Following the diagnosis of my little men, there was no one to teach me how to read food labels, cook without the top eight allergens (dairy, soy, egg, peanuts, tree nuts, fish, shellfish and gluten), and more importantly, there was no one who truly understood the emotions and fears that my new title “food allergy mom” brought about on a daily basis. It was a stressful, confusing, and lonely time, and I knew then that I wanted to find ways to help other food allergy families who were adjusting to the challenges of living with food allergies. I didn’t know exactly what that would look like. All I knew was that I didn’t want other families to walk through the darkness and fear that I felt and experienced following our diagnosis.
Nine months after my oldest’s egg-allergy diagnosis, I stumbled upon a contact for a food allergy support group in my area: the Indianapolis chapter of Parents of Children Having Allergies (Indy PoCHA). The group was small, but I didn’t mind; I was simply grateful to find other parents just like me. Of course, while at my first meeting, the group coordinator shared with us that she would no longer be able to run the group because her husband had just taken a job in Florida. When it became clear that no one was going to volunteer to lead the group, I offered to take over. I didn’t know what that would look like or what it would involve, but I knew that I desperately needed the group myself. And having finally found a group of parents who truly understood our new-found life, I didn’t want to risk the chance of the group disappearing.
That was four years ago, and our group is still going strong. We’ve had lots of new families join us from month to month and it’s a great way to support one another while also raising awareness among our friends, extended families, and neighbors. We bring in a number of speakers within our community who touch on a variety of topics: everything from nutrition and diet to the emotional wellbeing of our food-allergic loved ones. If you are new to the world of food allergies or well-seasoned, check to see if there is a support group in your area. I promise that you will both benefit from the group and bless others by your own story and experiences. Food Allergy Research and Education (FARE) has a wonderful list of support groups across the country. Click here to find a support group near you.
Another fun opportunity for food allergy families looking to get involved and raise food allergy awareness is by joining the FARE Walk for Food Allergy. There are over 50 walks taking place across the country. The FARE Walk, through the efforts of food allergy families, raises funds and awareness year after year to create a safer world for those with food allergies. My family has been participating for the past 3 years and it is one of the highlights of our summer. My little men love going because they know that we are walking for them. Plus they love getting to meet other kids who have food allergies just like they do. It’s a special day and our entire extended family comes out for the event to walk for and support us. Click here to find a walk near you. Who would you be walking for this year?
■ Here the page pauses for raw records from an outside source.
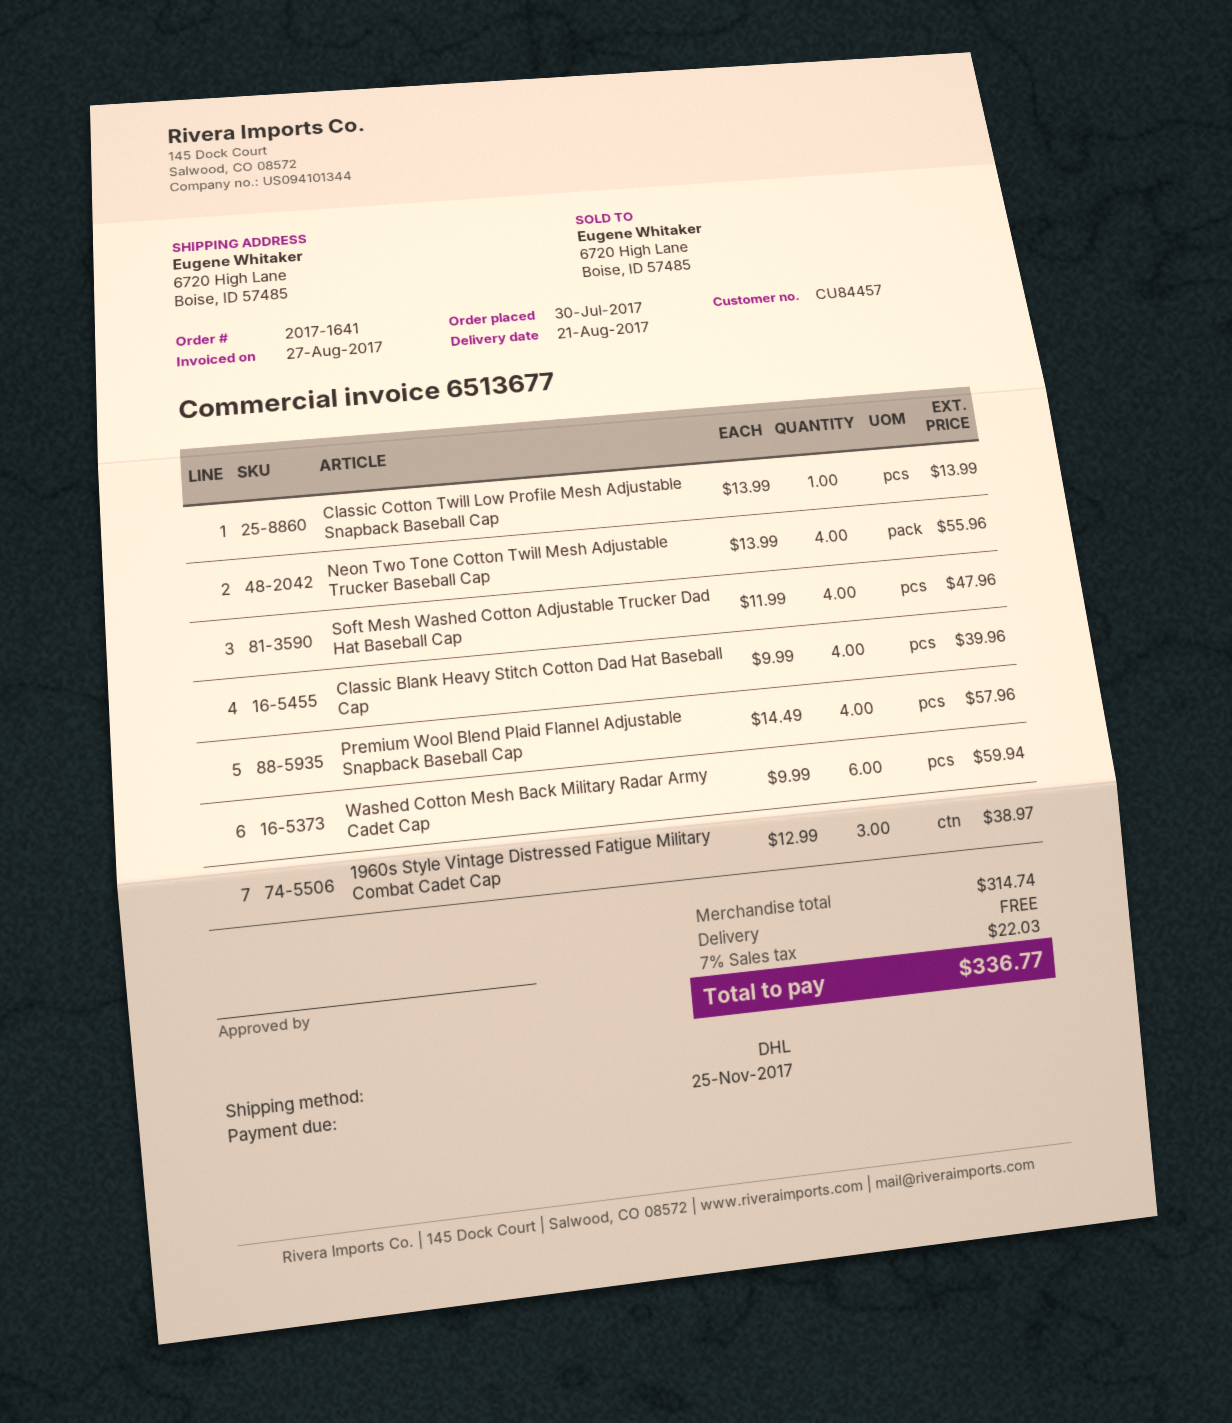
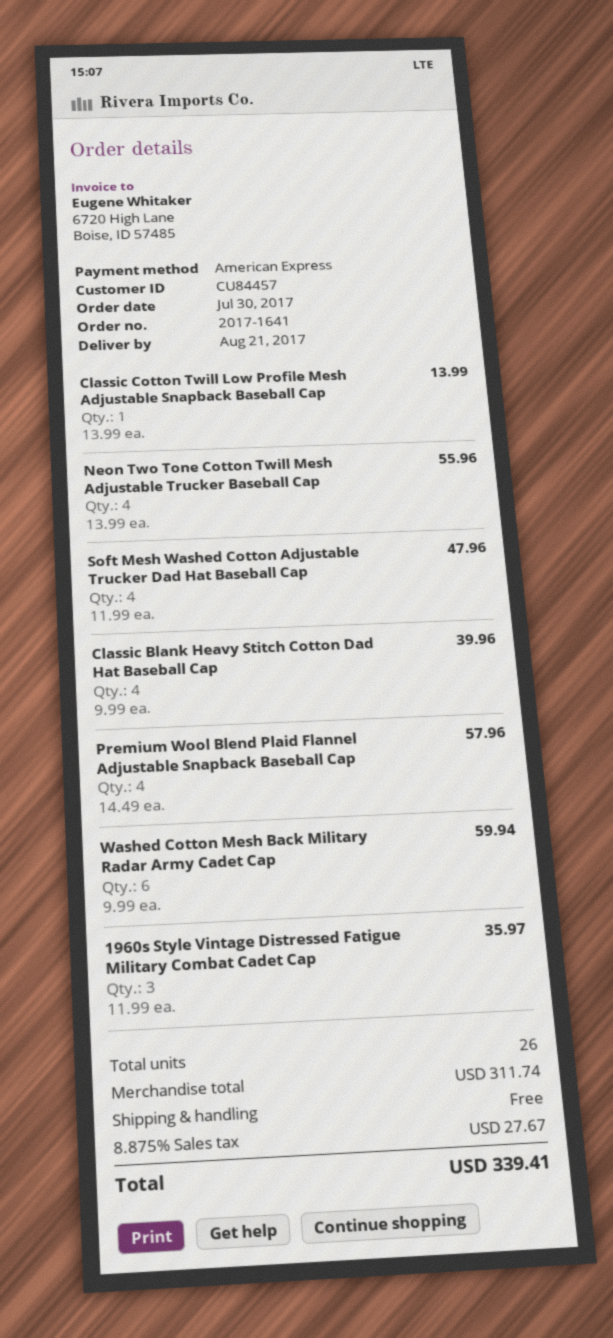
1960s Style Vintage Distressed Fatigue Military Combat Cadet Cap: 3 x 12.99 = 38.97 -> 3 x 11.99 = 35.97
subtotal: 314.74 -> 311.74
tax: 7% = 22.03 -> 8.875% = 27.67
total: 336.77 -> 339.41

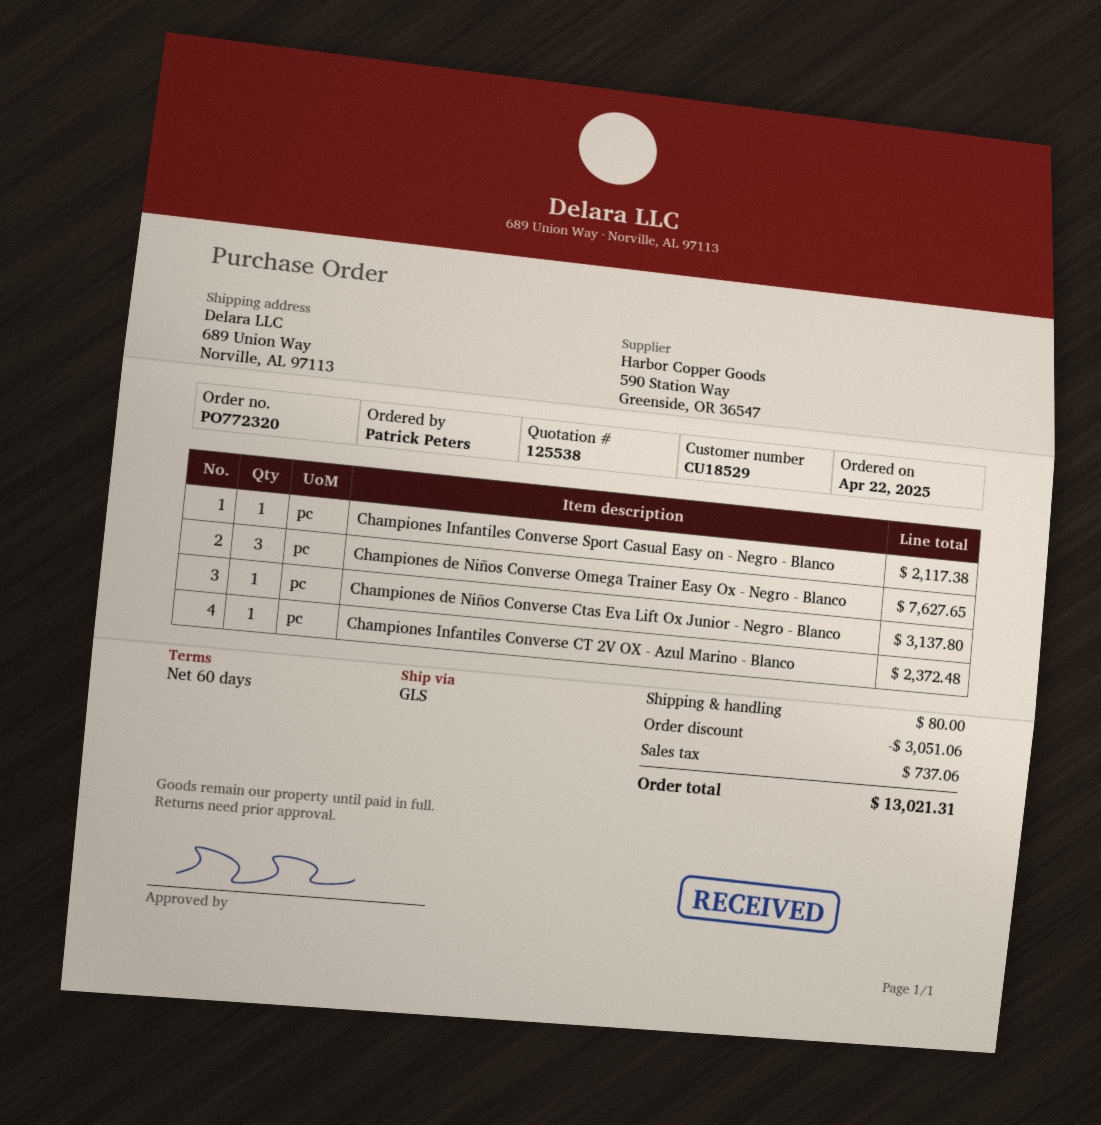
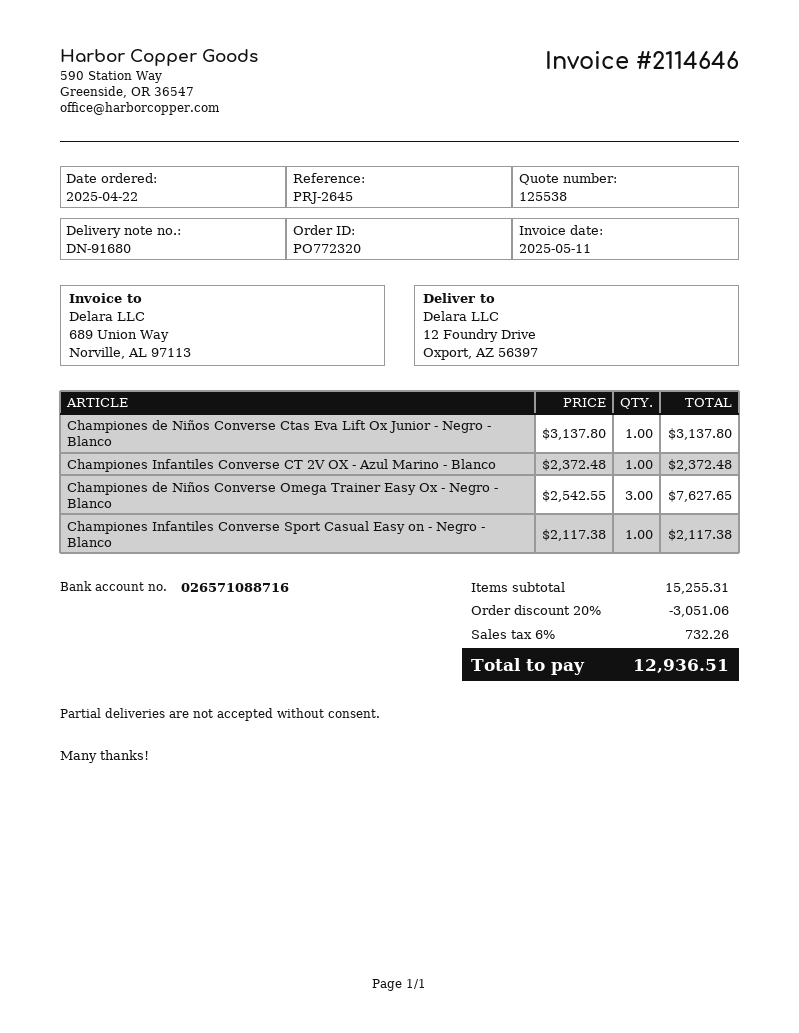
ship to: 689 Union Way, Norville, AL 97113 -> 12 Foundry Drive, Oxport, AZ 56397
shipping: 80.00 -> none
tax: 737.06 -> 732.26
total: 13021.31 -> 12936.51

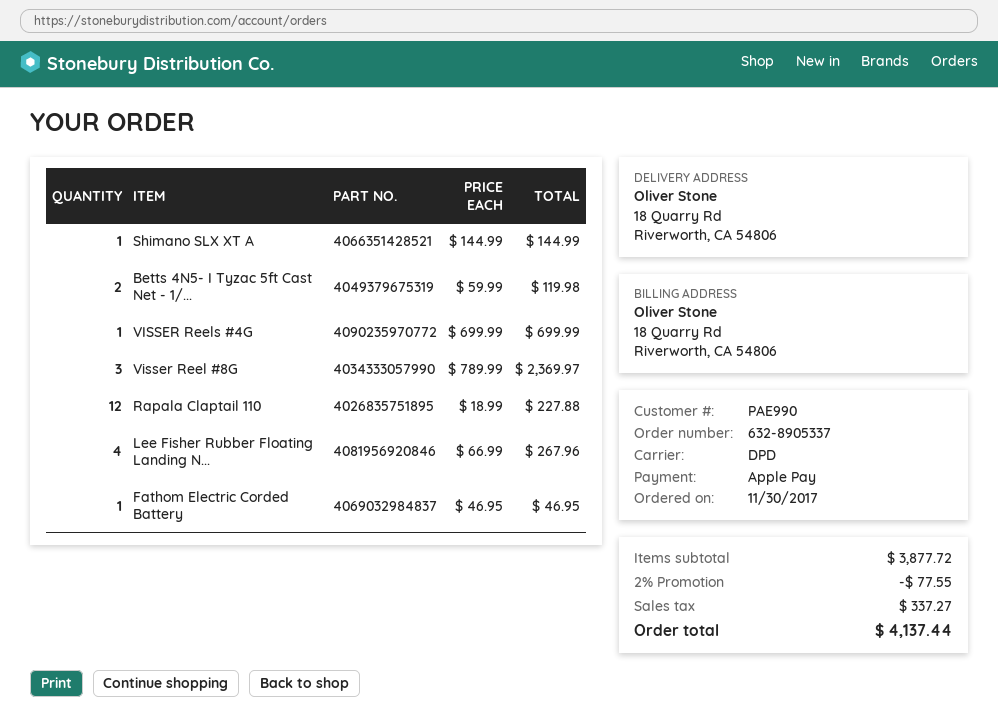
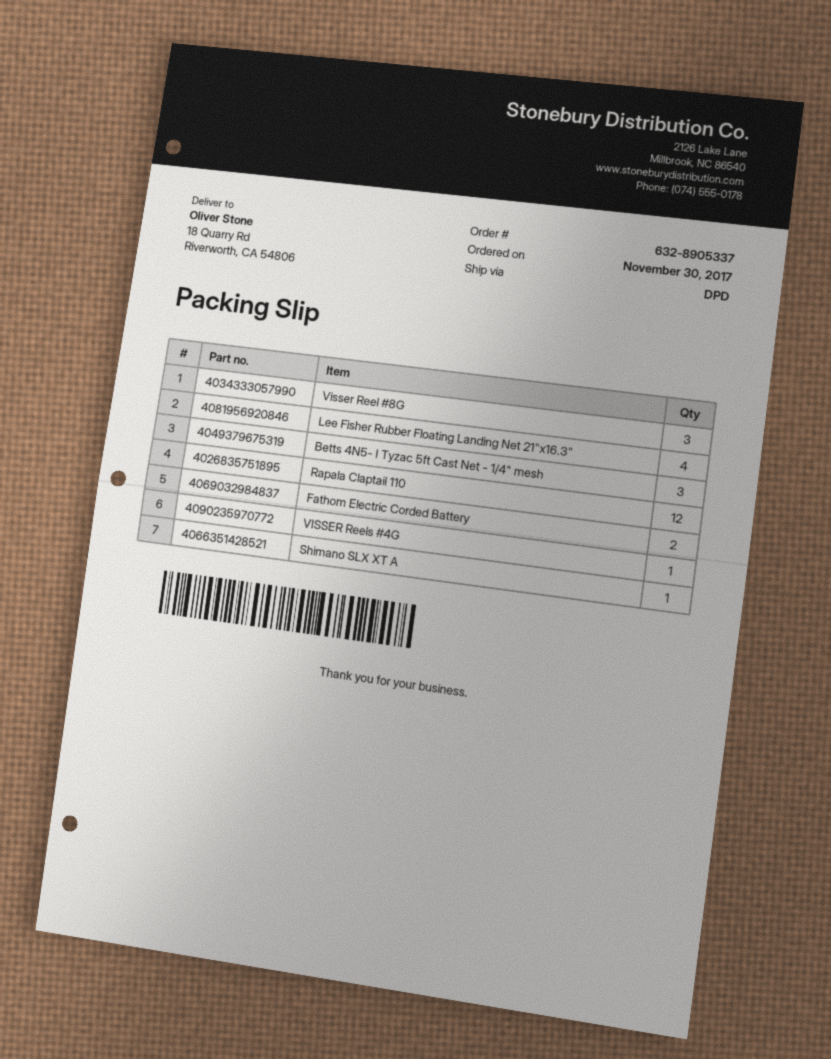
Betts 4N5- I Tyzac 5ft Cast Net - 1/...: 2 -> 3
Fathom Electric Corded Battery: 1 -> 2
There are many ways to get involved within the greater food allergy community, but sometimes the best way to get involved is to look for opportunities to serve others with similar needs. By simply being open about my little men’s allergies, I’ve had the privilege of sharing our story with other newly diagnosed families as well as serving as a resource to businesses, churches, schools, and community groups seeking to serve food-allergic children and their families. Being the local go-to food allergy mom is not the type of role I would have signed up for, but I’m proud that I get to do it because I know that I’m supporting other families who are walking through the same difficult path my family and I have walked through – and are still walking through.
In what ways do you get involved and raise food allergy awareness?